(Collected data entries)
· · · · · · ·
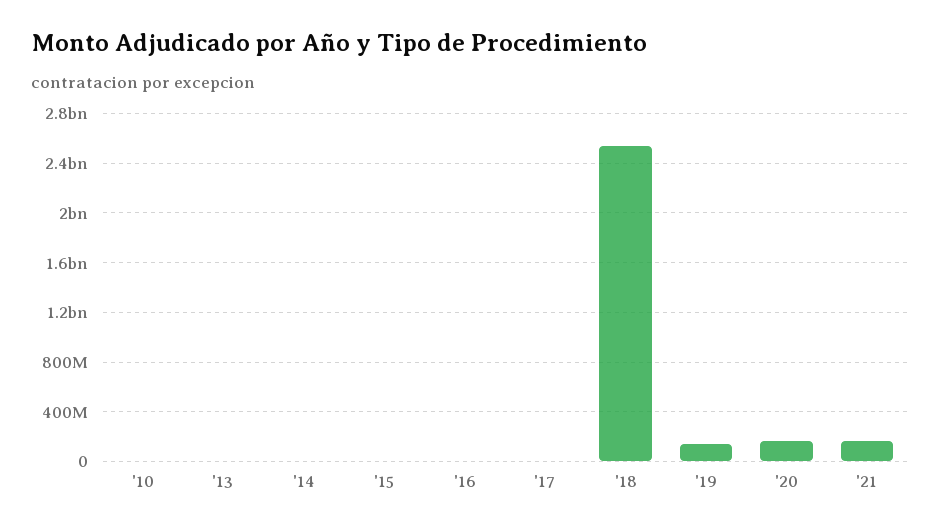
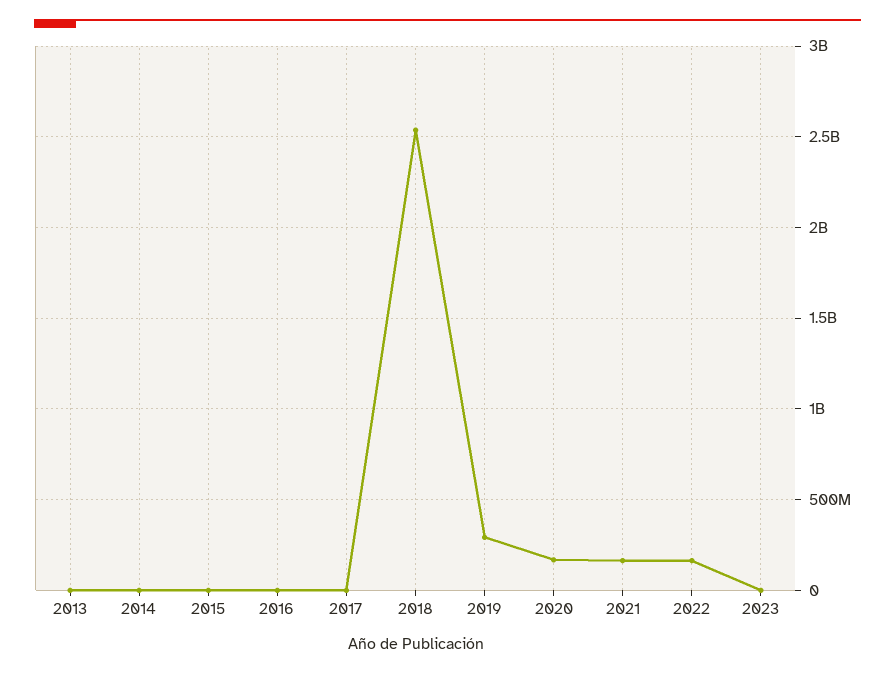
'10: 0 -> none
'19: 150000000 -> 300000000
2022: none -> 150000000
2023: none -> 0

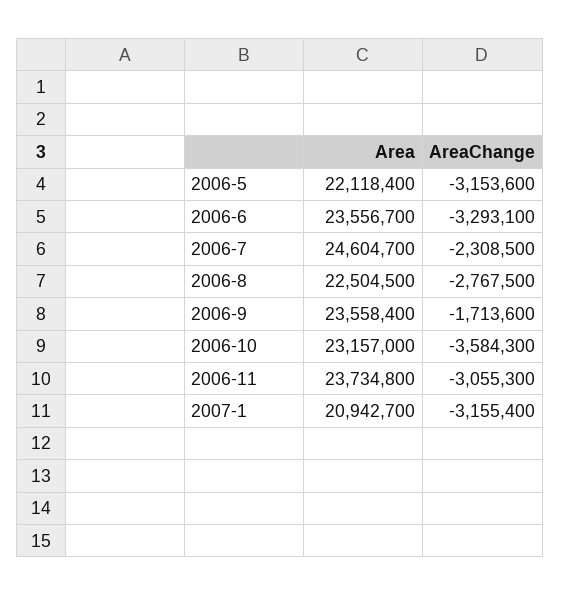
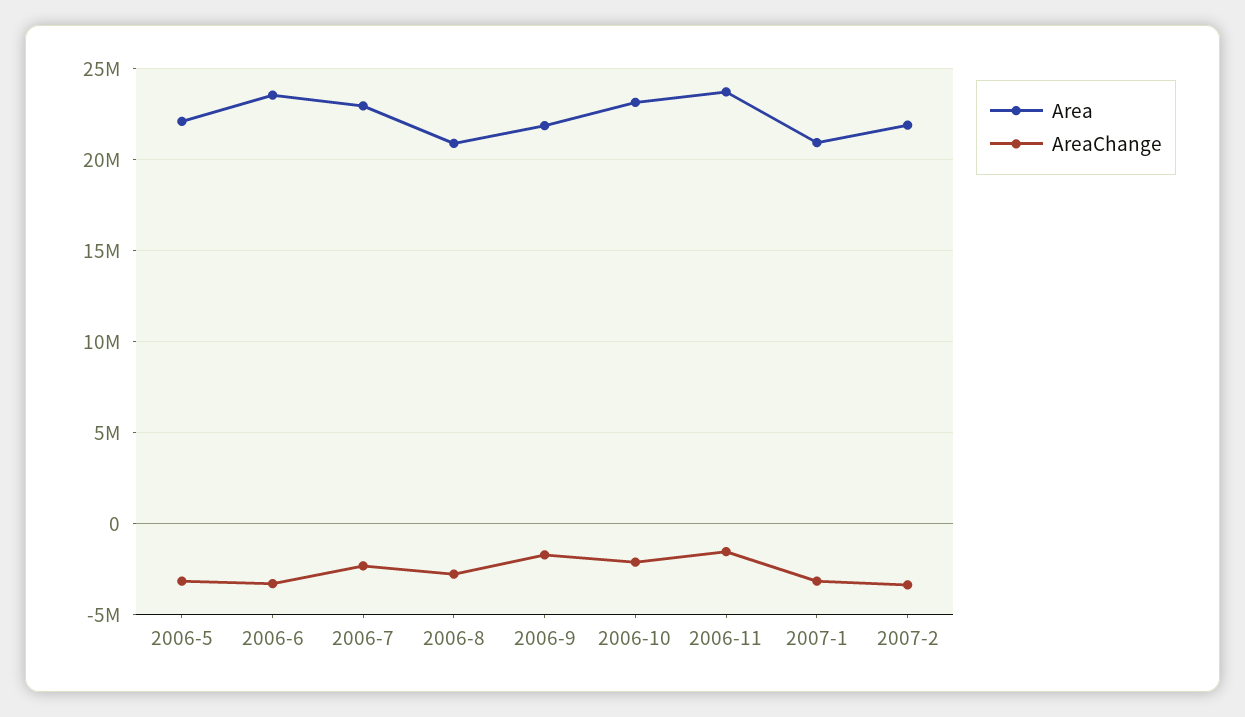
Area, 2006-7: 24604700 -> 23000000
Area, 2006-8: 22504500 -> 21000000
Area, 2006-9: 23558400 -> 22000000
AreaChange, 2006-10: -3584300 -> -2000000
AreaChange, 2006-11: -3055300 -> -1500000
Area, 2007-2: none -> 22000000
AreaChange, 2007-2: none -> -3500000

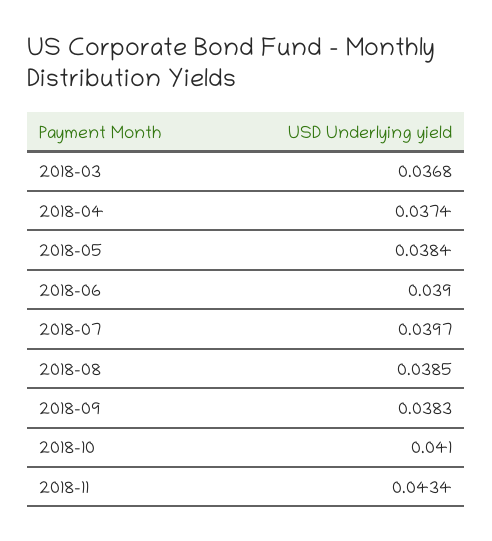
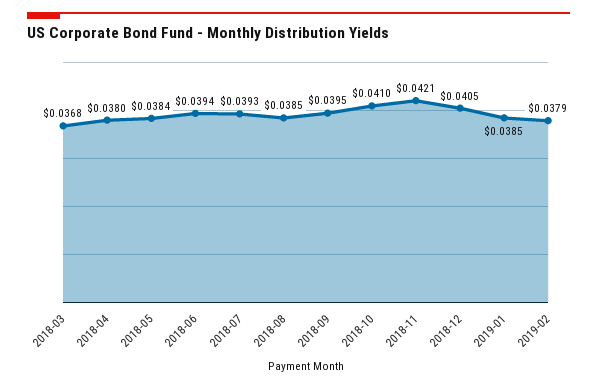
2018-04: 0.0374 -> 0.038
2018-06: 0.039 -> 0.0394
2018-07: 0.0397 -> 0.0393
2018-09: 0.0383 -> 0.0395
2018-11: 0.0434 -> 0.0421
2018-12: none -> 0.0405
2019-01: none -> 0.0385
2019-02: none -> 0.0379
· · · · · · ·
§ ACTIVITY
Could you repeat all of the entries exactly, without the pictures?

§ WORKED SOLUTION
'10: 0 -> none
'19: 150000000 -> 300000000
2022: none -> 150000000
2023: none -> 0

Area, 2006-7: 24604700 -> 23000000
Area, 2006-8: 22504500 -> 21000000
Area, 2006-9: 23558400 -> 22000000
AreaChange, 2006-10: -3584300 -> -2000000
AreaChange, 2006-11: -3055300 -> -1500000
Area, 2007-2: none -> 22000000
AreaChange, 2007-2: none -> -3500000

2018-04: 0.0374 -> 0.038
2018-06: 0.039 -> 0.0394
2018-07: 0.0397 -> 0.0393
2018-09: 0.0383 -> 0.0395
2018-11: 0.0434 -> 0.0421
2018-12: none -> 0.0405
2019-01: none -> 0.0385
2019-02: none -> 0.0379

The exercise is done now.